Key Type Description
service string Exact NorFab service name, for example nornir
task string Exact NorFab task name, for example cli
description string Optional human-readable explanation for operators
field string Top-level tool argument field to inspect
type contains / equals / regex Match strategy
match string or list of strings Text value or regex value to match
message string Optional client-facing rejection message

When match is a list, FastMCP rejects the call if any selected argument value matches any configured match value. contains and equals checks are always case-insensitive; regex checks use the flags declared in the regex value.

Warning

Guardrails inspect only the inline MCP call arguments. They do not download NorFab URLs or inspect content resolved later by service workers, such as nf://cli/commands.txt files rendered by the Nornir worker at runtime.
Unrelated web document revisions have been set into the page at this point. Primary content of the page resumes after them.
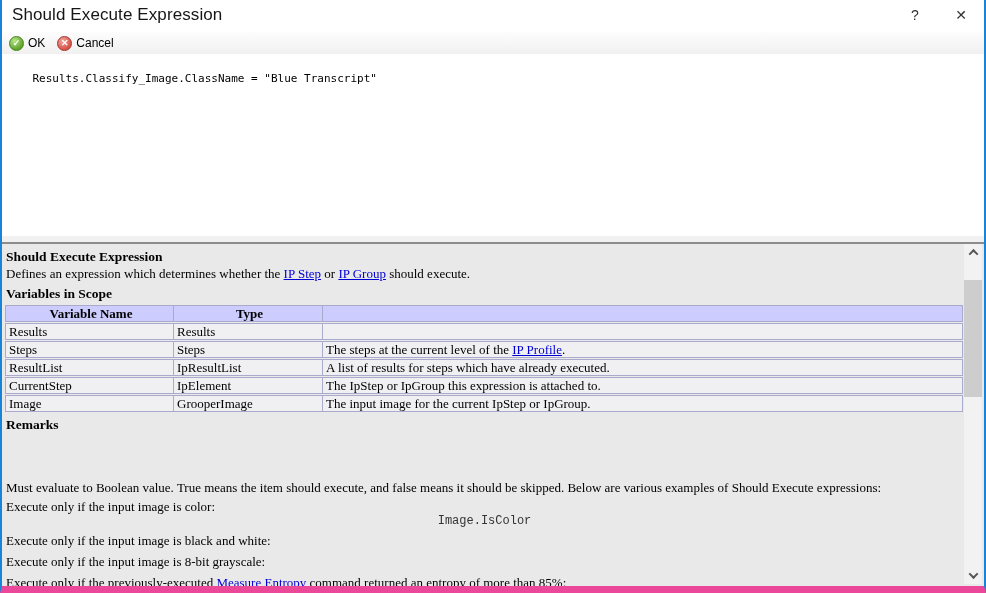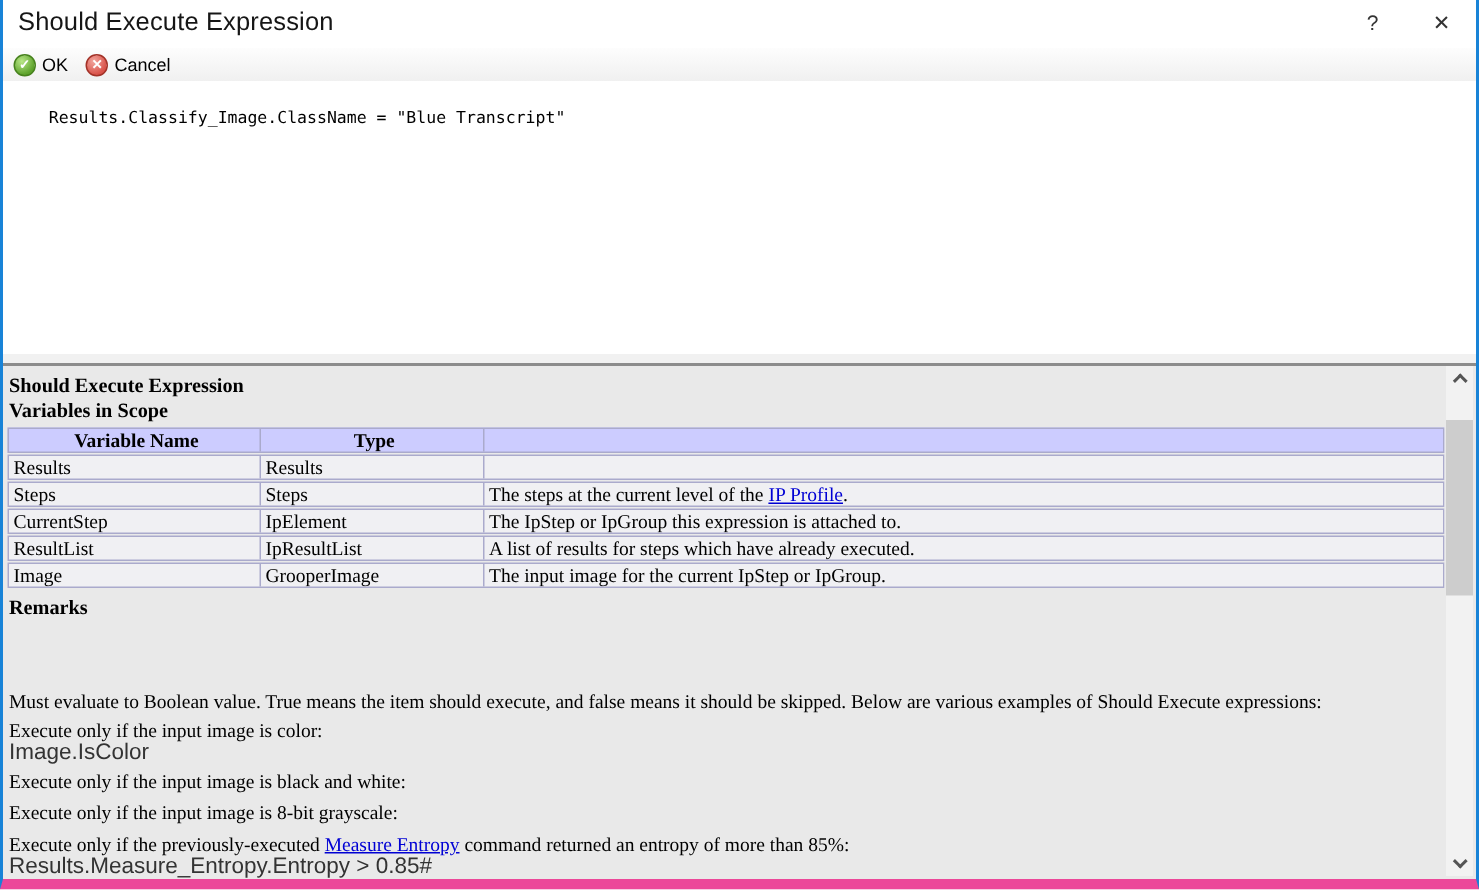--- a/index.html
+++ b/index.html
@@ -110,6 +110,7 @@
 
       <div class="doc-h">Should Execute Expression</div>
 
+      <div class="doc-p">Defines an expression which determines whether the <span class="doc-link">IP Step</span> or <span class="doc-link">IP Group</span> should execute.</div>
 
       <div class="doc-h">Variables in Scope</div>
 

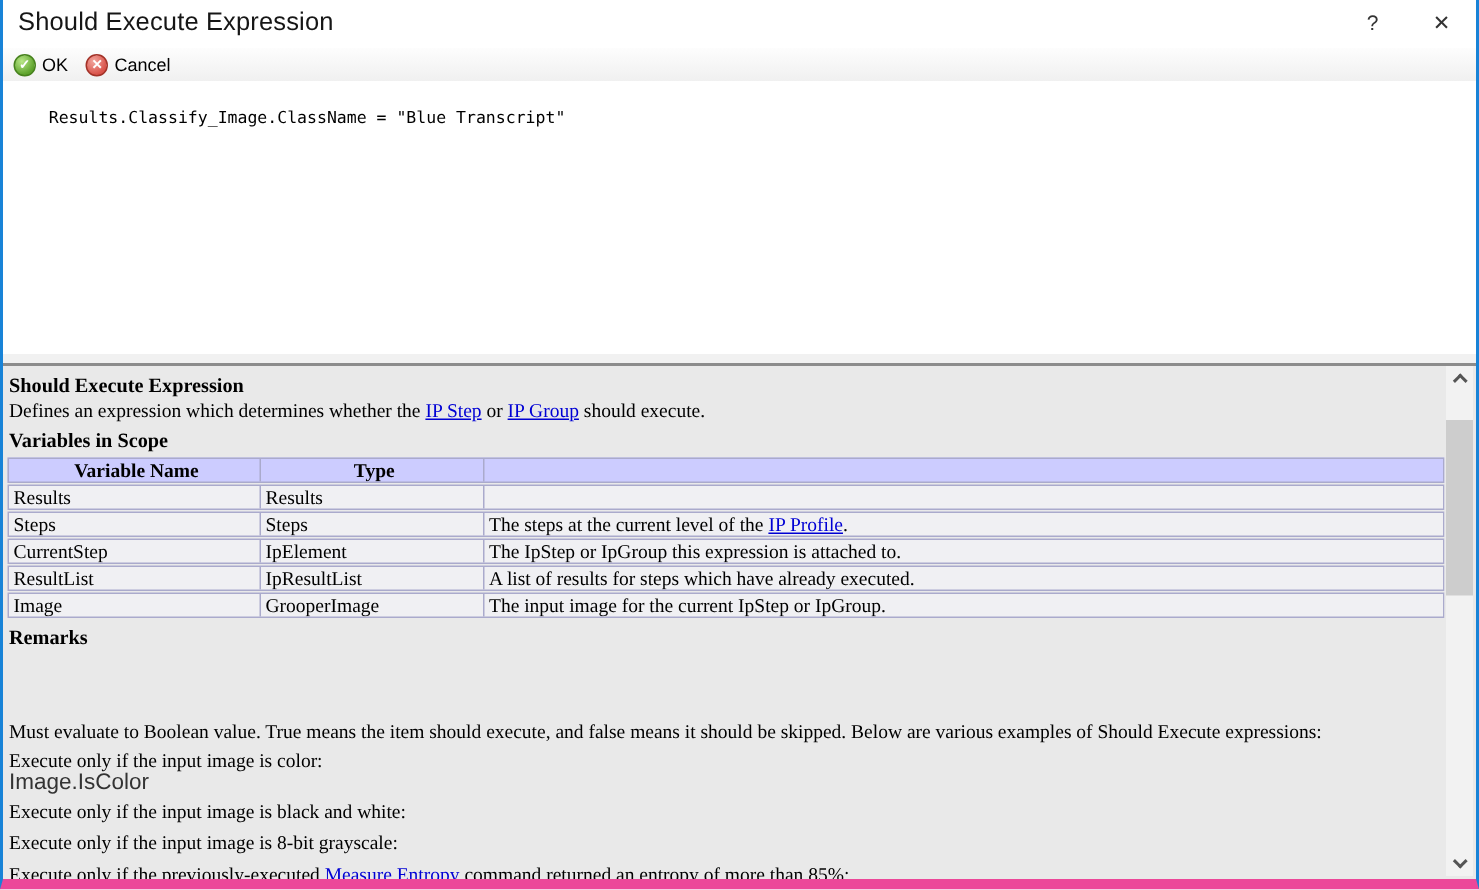--- a/index.html
+++ b/index.html
@@ -132,15 +132,15 @@
   </div>
 
   <div class="vrow">
+    <div class="vcell c1">ResultList</div>
+    <div class="vcell c2">IpResultList</div>
+    <div class="vcell c3">A list of results for steps which have already executed.</div>
+  </div>
+
+  <div class="vrow">
     <div class="vcell c1">CurrentStep</div>
     <div class="vcell c2">IpElement</div>
     <div class="vcell c3">The IpStep or IpGroup this expression is attached to.</div>
-  </div>
-
-  <div class="vrow">
-    <div class="vcell c1">ResultList</div>
-    <div class="vcell c2">IpResultList</div>
-    <div class="vcell c3">A list of results for steps which have already executed.</div>
   </div>
 
   <div class="vrow">

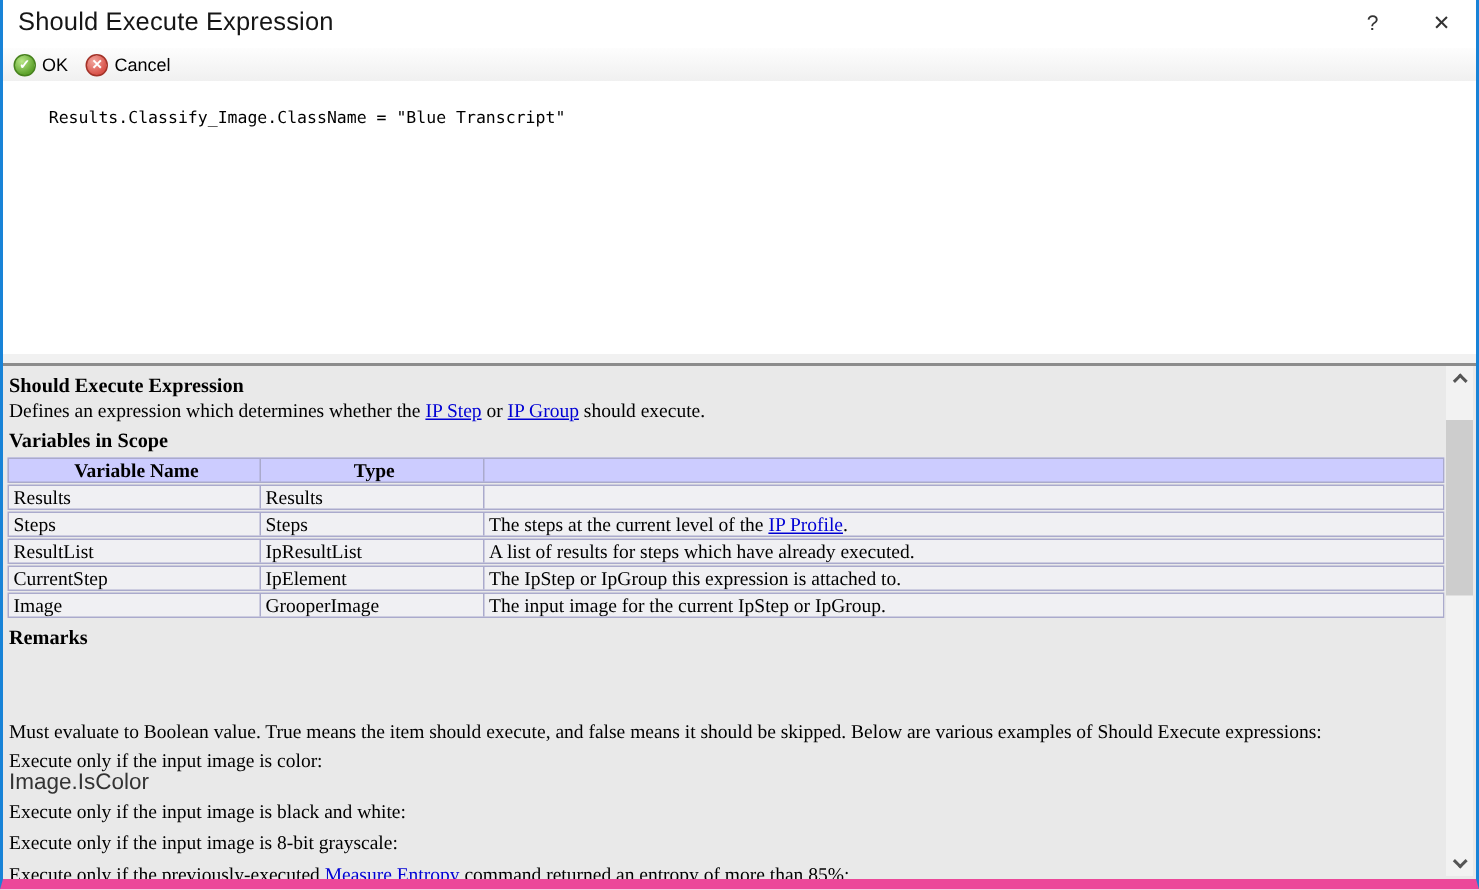--- a/index.html
+++ b/index.html
@@ -60,7 +60,7 @@
 
   .example { margin-bottom:4px; }
   .ex-label { line-height:17px; white-space:nowrap; }
-  .ex-code  { font-family:Liberation Sans, sans-serif; font-size:15px; color:#333; line-height:13px; white-space:nowrap; }
+  .ex-code  { font-family:Liberation Mono, monospace; font-size:12px; color:#333; line-height:13px; white-space:nowrap;text-align:center; }
   .remarks-p { line-height:17px; margin-bottom:2px; white-space:nowrap;margin-top:46px; }
 
   

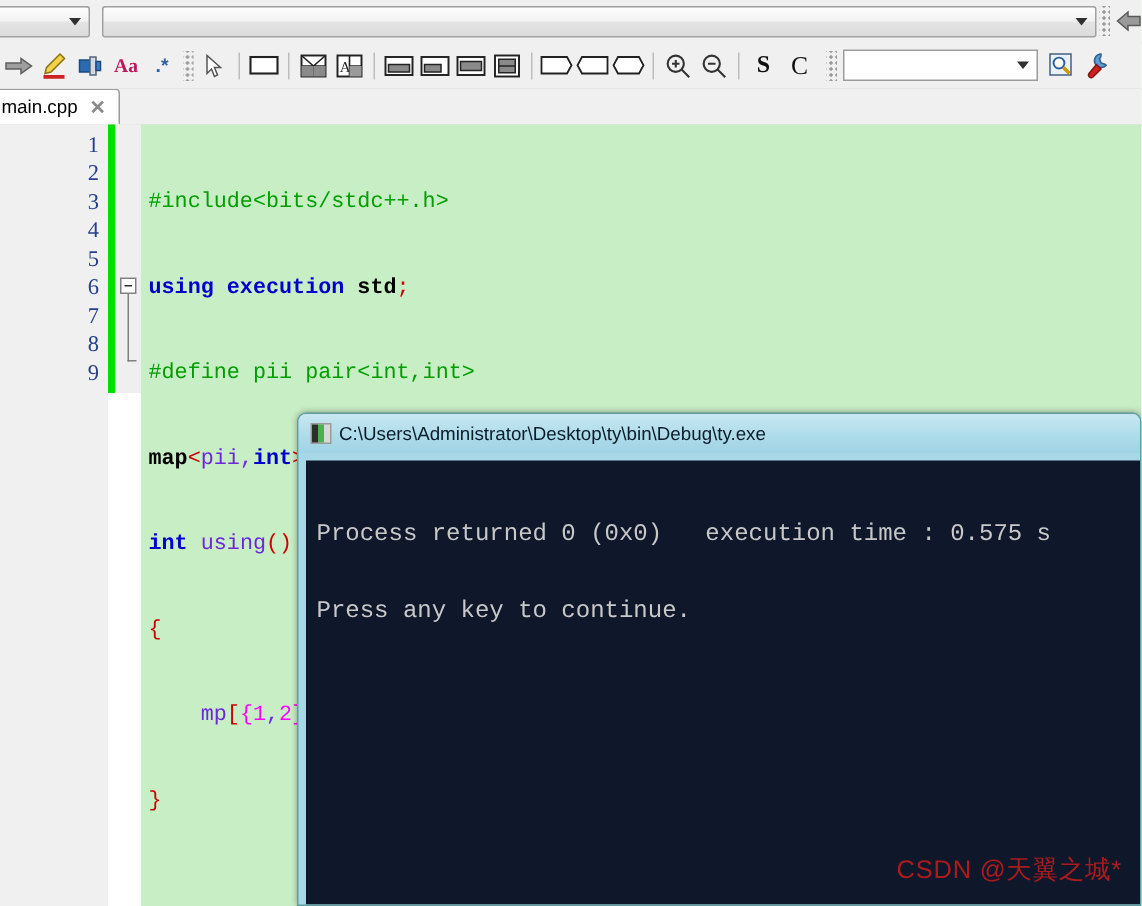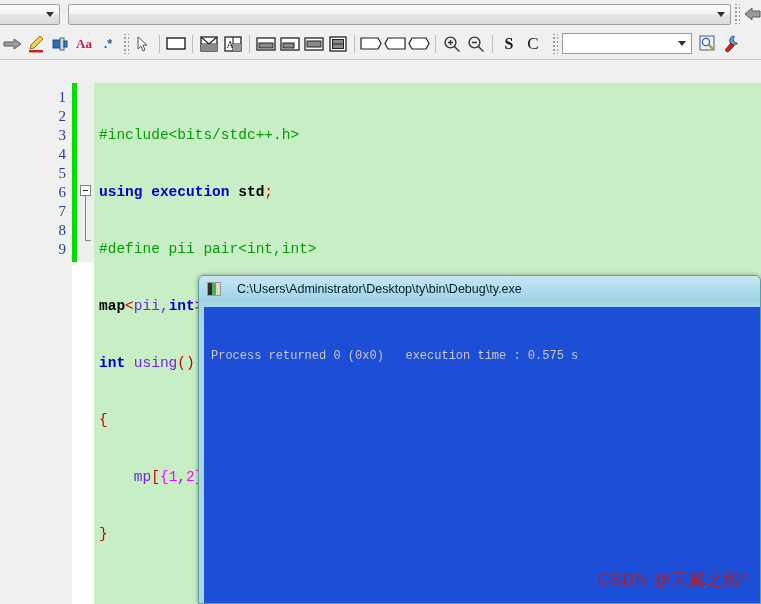--- a/index.html
+++ b/index.html
@@ -443,6 +443,12 @@
     </div>
   </div>
 
+  <div class="tabbar">
+    <div class="tab">
+      <span>main.cpp</span>
+      <span class="tab-close">✕</span>
+    </div>
+  </div>
 
   <div class="editor">
 

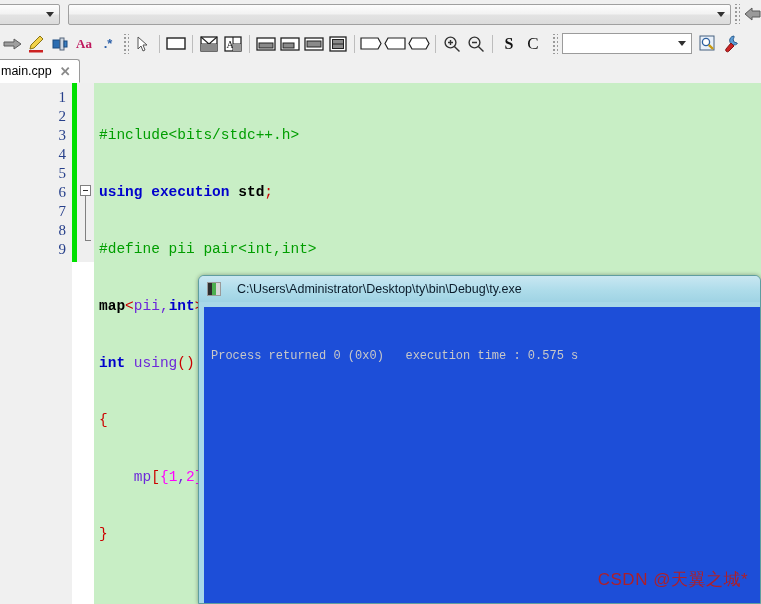--- a/index.html
+++ b/index.html
@@ -235,7 +235,7 @@
     height: 26px;
     display: flex;
     align-items: center;
-    gap: 16px;
+    gap: 5px;
     padding-left: 8px;
     background: linear-gradient(to bottom, #c9e7f2 0%, #aedcea 55%, #9fd3e4 100%);
     font-size: 12.5px;

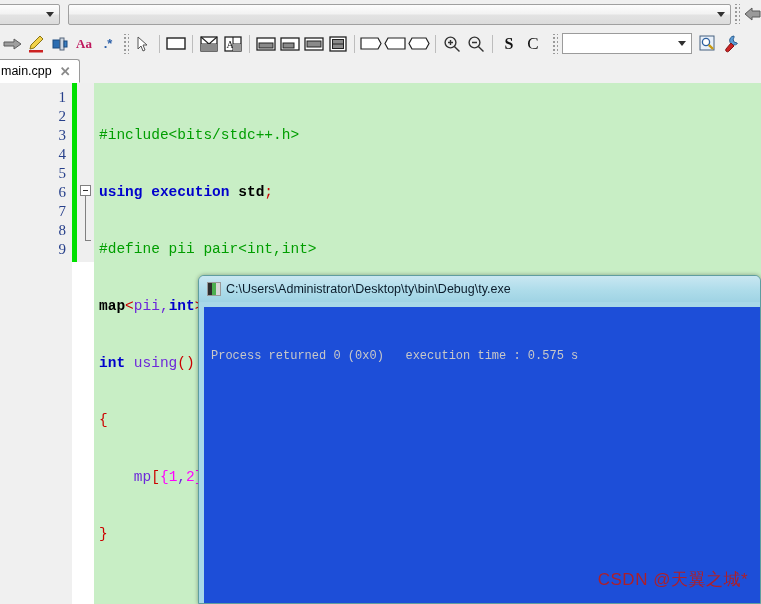--- a/index.html
+++ b/index.html
@@ -254,9 +254,9 @@
     position: absolute;
     left: 5px; top: 31px;
     right: 0; bottom: 0;
-    background: #1d4ed8;
+    background: #0f172a;
     font-family: "Liberation Mono", monospace;
-    font-size: 12px;
+    font-size: 16px;
     line-height: 17px;
     color: #c8c8c8;
     padding: 7px 0 0 7px;

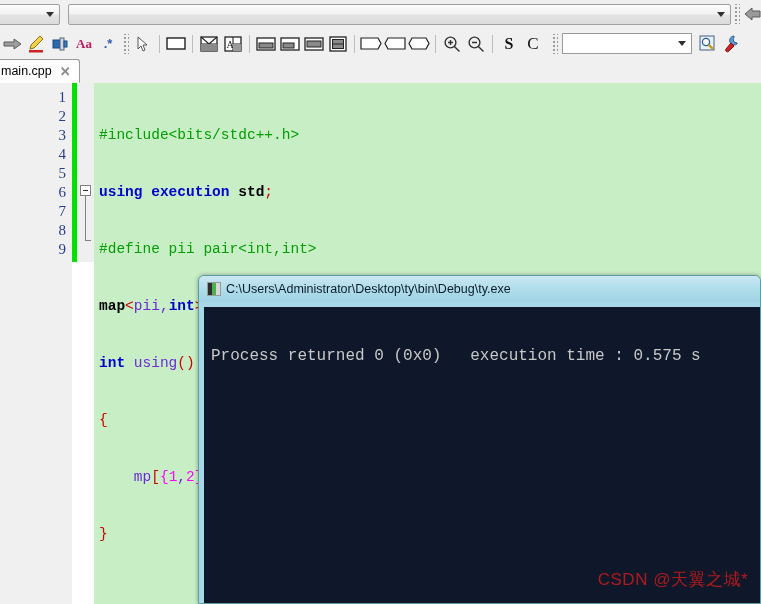--- a/index.html
+++ b/index.html
@@ -495,6 +495,7 @@
     </div>
     <div class="console-body">
       <div>Process returned 0 (0x0)   execution time : 0.575 s</div>
+      <div>Press any key to continue.</div>
     </div>
     <div class="watermark">CSDN @天翼之城*</div>
   </div>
Use NFCLI to inspect effective guardrails for a published task:

show fastmcp tools service nornir name *cli*

Example with several regex values:

tools:
  guardrails:
    - service: nornir
      task: cli
      description: Reject CLI commands that enter configuration mode.
      field: commands
      type: regex
      match:
        - "(?i)^\\s*configure\\s+terminal\\b.*"
        - "(?i)^\\s*configuration\\b.*"
        - "(?i)^\\s*conf\\s+t\\b.*"
      message: "MCP guardrail rejected a configuration mode command."

The Nornir cli task includes default MCP guardrails that reject reboot and related reload or restart commands, configuration-mode commands such as configure terminal, configuration, and conf t, and destructive or state-changing commands such as commit, delete, clear, and debug. It also rejects shell-mode commands such as bash, shell, start shell, request system shell, and guestshell, OS/image/package operations, and outbound session commands such as ssh and telnet. The Nornir cfg task includes default MCP guardrails that reject operational command escapes in configuration input, such as do ... and run ..., plus reboot, reload, restart, delete, erase, zeroize, ssh, and telnet commands.